Economia

Affari e fini sociali, a Piacenza aumentano le società benefit

Sempre più imprese piacentine stanno scegliendo di diventare società benefit, ovvero realtà imprenditoriali che, oltre a generare profitto, si impegnano (con tanto di rendicontazione annuale con la Relazione di Impatto) a perseguire finalità di beneficio sociale su persone, ambiente, comunità e territori.

Nonostante il numero assoluto sia ancora limitato, con 16 realtà registrate a fine 2024, 6 imprese benefit ogni 10mila imprese (Emilia Romagna 9, Italia 8),  il fenomeno è in continua ascesa.

A tracciare il quadro è un’analisi dell’Ufficio Studi della Camera di commercio dell’Emilia, basata sui dati dell’Osservatorio sulle società benefit.

Nel corso del 2024, le imprese benefit in provincia di Piacenza hanno registrato un aumento significativo del 45,5%, crescendo di 5 unità.
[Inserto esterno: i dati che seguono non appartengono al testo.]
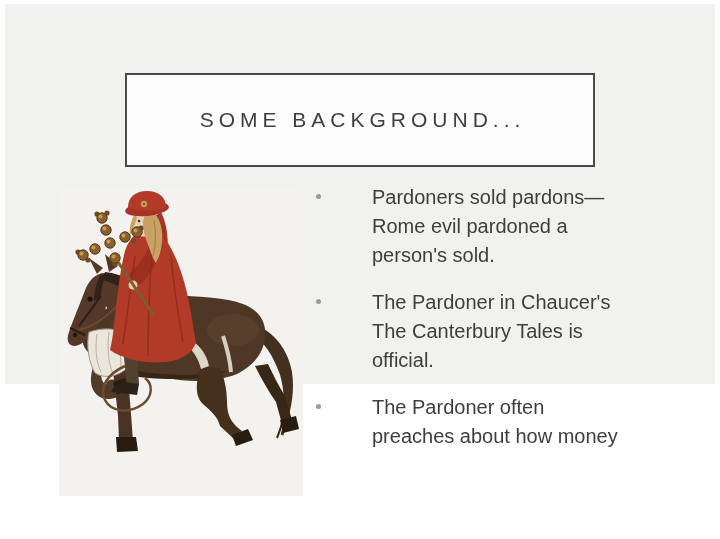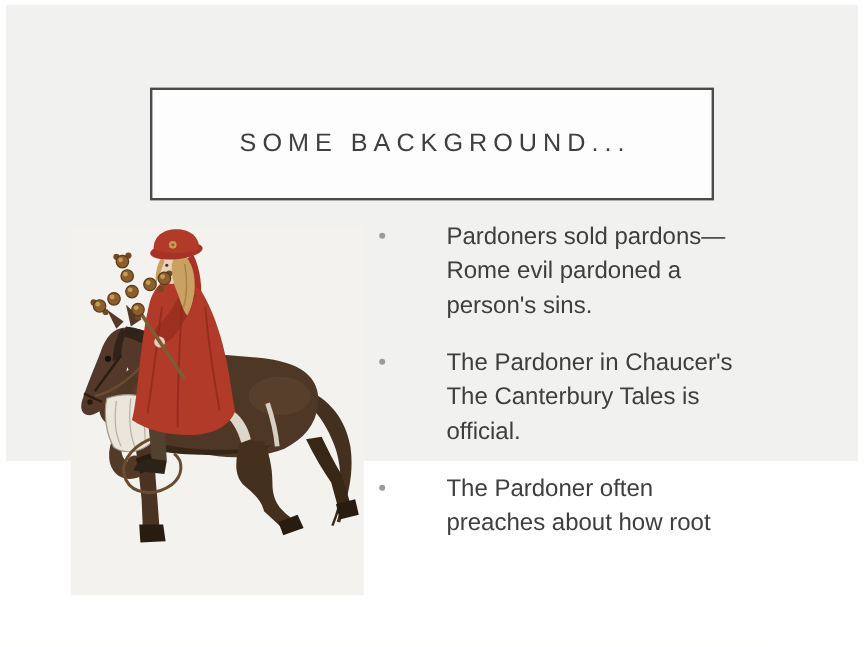--- a/index.html
+++ b/index.html
@@ -176,7 +176,7 @@
           <div class="bullet-text">
             <div class="line"><span>Pardoners sold pardons—</span></div>
             <div class="line"><span>Rome evil pardoned a</span></div>
-            <div class="line"><span>person's sins.</span></div>
+            <div class="line"><span>person's sold.</span></div>
           </div>
         </li>
         <li class="bullet-item">

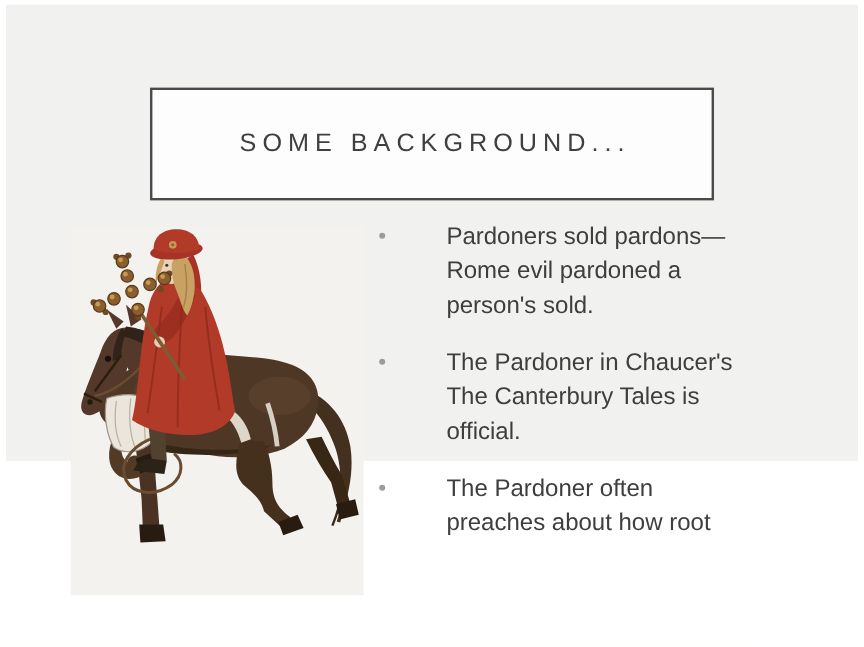--- a/index.html
+++ b/index.html
@@ -191,7 +191,7 @@
           <span class="dot"></span>
           <div class="bullet-text">
             <div class="line"><span>The Pardoner often</span></div>
-            <div class="line"><span>preaches about how root</span></div>
+            <div class="line"><span>preaches about how money</span></div>
           </div>
         </li>
       </ul>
Un ritmo nettamente superiore a quello regionale (+18,2%) e  nazionale (+26,9%). L’evoluzione è rilevante se si considera che, partendo da una sola impresa registrata al 1° gennaio 2020, oggi la provincia ne conta 16, a testimonianza di un percorso di crescita costante e significativo.

Le imprese benefit piacentine sono realtà di piccola dimensione: contano in media 7 addetti, contro i 77 della media nazionale e i 109 di quella regionale, a conferma di strutture più snelle. La maggior parte è costituita in forma di Società a Responsabilità Limitata (SRL) e operano principalmente nei Servizi alle imprese (il 50% del totale), nei Servizi alla persona (12,5%) e nell’Industria (12,5%).

Le società benefit, disciplinate in Italia dalla Legge 208/2015, sono imprese che, oltre al tradizionale scopo di lucro, perseguono volontariamente una o più finalità di beneficio comune, bilanciando gli interessi dell’impresa con quelli della collettività. Non si tratta di associazioni non profit o di imprese sociali, ma di un modello imprenditoriale innovativo che coniuga sostenibilità e business.

Per sostenere le aziende in questo percorso, la Camera di commercio dell’Emilia ha stanziato nel 2025 contributi per 750.000 euro destinati a supportare le imprese nell’ottenimento di certificazioni ambientali, etiche e sociali, con particolare attenzione alla B-Corp. Questa certificazione internazionale rappresenta in particolare lo standard di eccellenza per le imprese che vogliono formalizzare il loro impegno come società benefit, attestando il rispetto dei più elevati criteri di sostenibilità ambientale, sociale e di governance (ESG) e rafforzando la credibilità dell’impresa verso clienti, partner e comunità.